A tragédia começou quando os catadores Roberto dos Santos Alves e Wagner Mota Pereira encontraram uma cápsula de metal em uma clínica de radioterapia abandonada na Avenida Paranaíba. Sem saber do perigo, venderam o material para Devair Alves Ferreira, dono de um ferro-velho. Foi aí que o desastre ganhou proporções devastadoras.
Na série, Devair se transforma em Enevildo, vivido por Bukassa Kabengele. Fascinado pelo brilho azul misterioso da substância, ele leva o material para casa e, sem perceber, espalha a contaminação pela família e vizinhança.
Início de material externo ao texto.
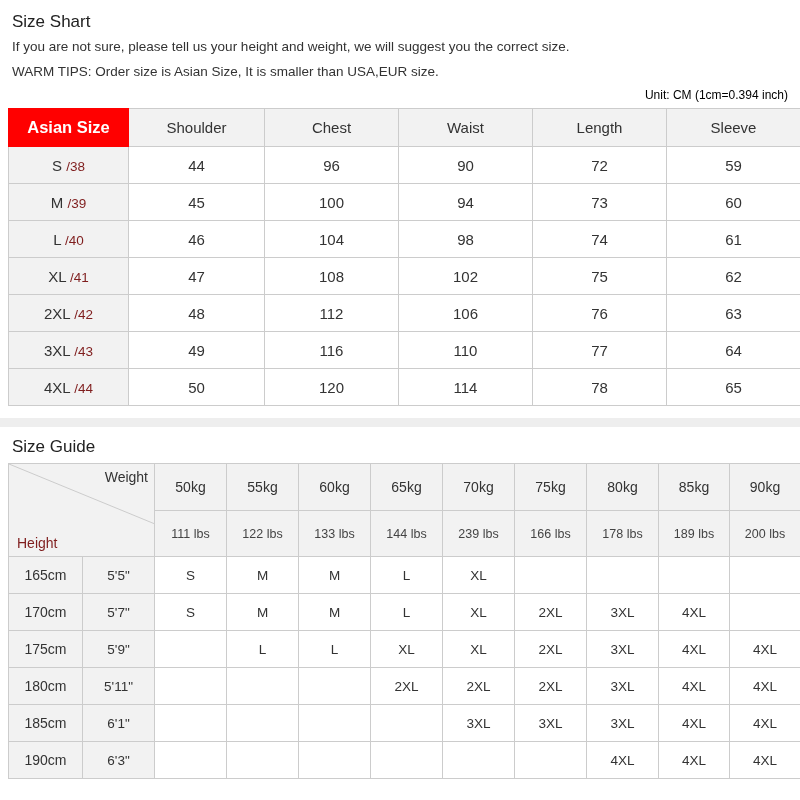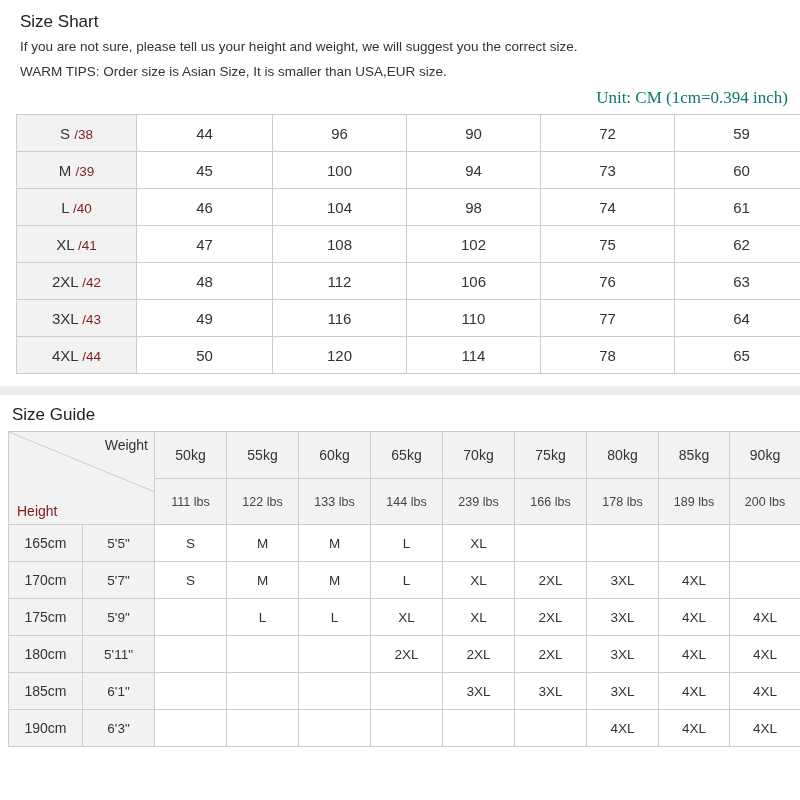--- a/index.html
+++ b/index.html
@@ -16,40 +16,39 @@
   }
   .page {
     width: 800px;
     height: 800px;
     position: relative;
     box-sizing: border-box;
   }
 
   
   .chart-block {
-    padding: 10px 4px 0 12px;
+    padding: 10px 4px 0 4px;
   }
   .section-title {
     font-size: 17px;
     color: #222;
     margin: 2px 0 6px 8px;
     font-weight: normal;
   }
   .tip-line {
     font-size: 13.5px;
     color: #333;
     margin: 0 0 7px 8px;
     line-height: 1.35;
   }
   .unit-line {
     text-align: right;
-    color: #0f766e;
-    font-size: 17px;
+    color: #000000;
+    font-size: 12px;
     margin: 4px 8px 6px 0;
-    font-family: Liberation Serif, serif;
   }
 
   table.grid {
     border-collapse: collapse;
     width: 792px;
     margin: 0 4px;
     table-layout: fixed;
   }
   table.grid td, table.grid th {
     border: 1px solid #cccccc;
@@ -181,20 +180,28 @@
     <table class="grid">
       <colgroup>
         <col style="width:120px">
         <col style="width:136px">
         <col style="width:134px">
         <col style="width:134px">
         <col style="width:134px">
         <col style="width:134px">
       </colgroup>
       <tbody>
+        <tr class="sc-head">
+          <td class="asian">Asian Size</td>
+          <td>Shoulder</td>
+          <td>Chest</td>
+          <td>Waist</td>
+          <td>Length</td>
+          <td>Sleeve</td>
+        </tr>
 
         <tr class="sc-body">
           <td class="sizecell"><span class="sz">S</span> <span class="eu">/38</span></td>
           <td class="val">44</td>
           <td class="val">96</td>
           <td class="val">90</td>
           <td class="val">72</td>
           <td class="val">59</td>
         </tr>
         <tr class="sc-body">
Do lado científico, o protagonista Márcio (Johnny Massaro) é uma figura composta. Ele representa, sobretudo, o físico Walter Mendes Ferreira, um dos primeiros a identificar a radiação e essencial para conter a crise. Walter, que integrava a CNEN, usou detectores para medir o estrago e orientar o tratamento das vítimas.
Entre as histórias mais comoventes está a de Leide das Neves, de apenas 6 anos, que ingeriu partículas radioativas ao comer com as mãos contaminadas pelo pó azulado. Ela morreu semanas depois. Na ficção, sua tragédia inspira a personagem Celeste.
Outra perda real é a de Maria Gabriela Ferreira, esposa de Devair, retratada na série por Antônia (Ana Costa). Foi Maria Gabriela quem primeiro desconfiou do perigo e alertou as autoridades, mas também não escapou da contaminação. Ela morreu em outubro de 1987, no mesmo dia que Leide.
A produção também dá vida a nomes que marcaram a resposta institucional: Tuca Andrada interpreta o governador Henrique Santillo; Paulo Gorgulho vive Benny Orenstein, inspirado em José de Júlio Rozental, da CNEN. Os médicos Eduardo (Antônio Sabóia) e Loureiro (Luiz Bertazzo) representam Nelson Valverde e Alexandre Rodrigues, referências no atendimento às vítimas de radiação.
Uma das decisões mais corajosas da crise real teria partido da médica Maria Paula Curado: isolar os contaminados no Estádio Olímpico de Goiânia. Anos depois, o físico Walter Mendes a homenageou na Câmara dos Deputados: “Essa mulher, médica audaciosa, merece o nosso agradecimento.” Na série, sua coragem inspira a personagem Paula (Clarissa Kiste).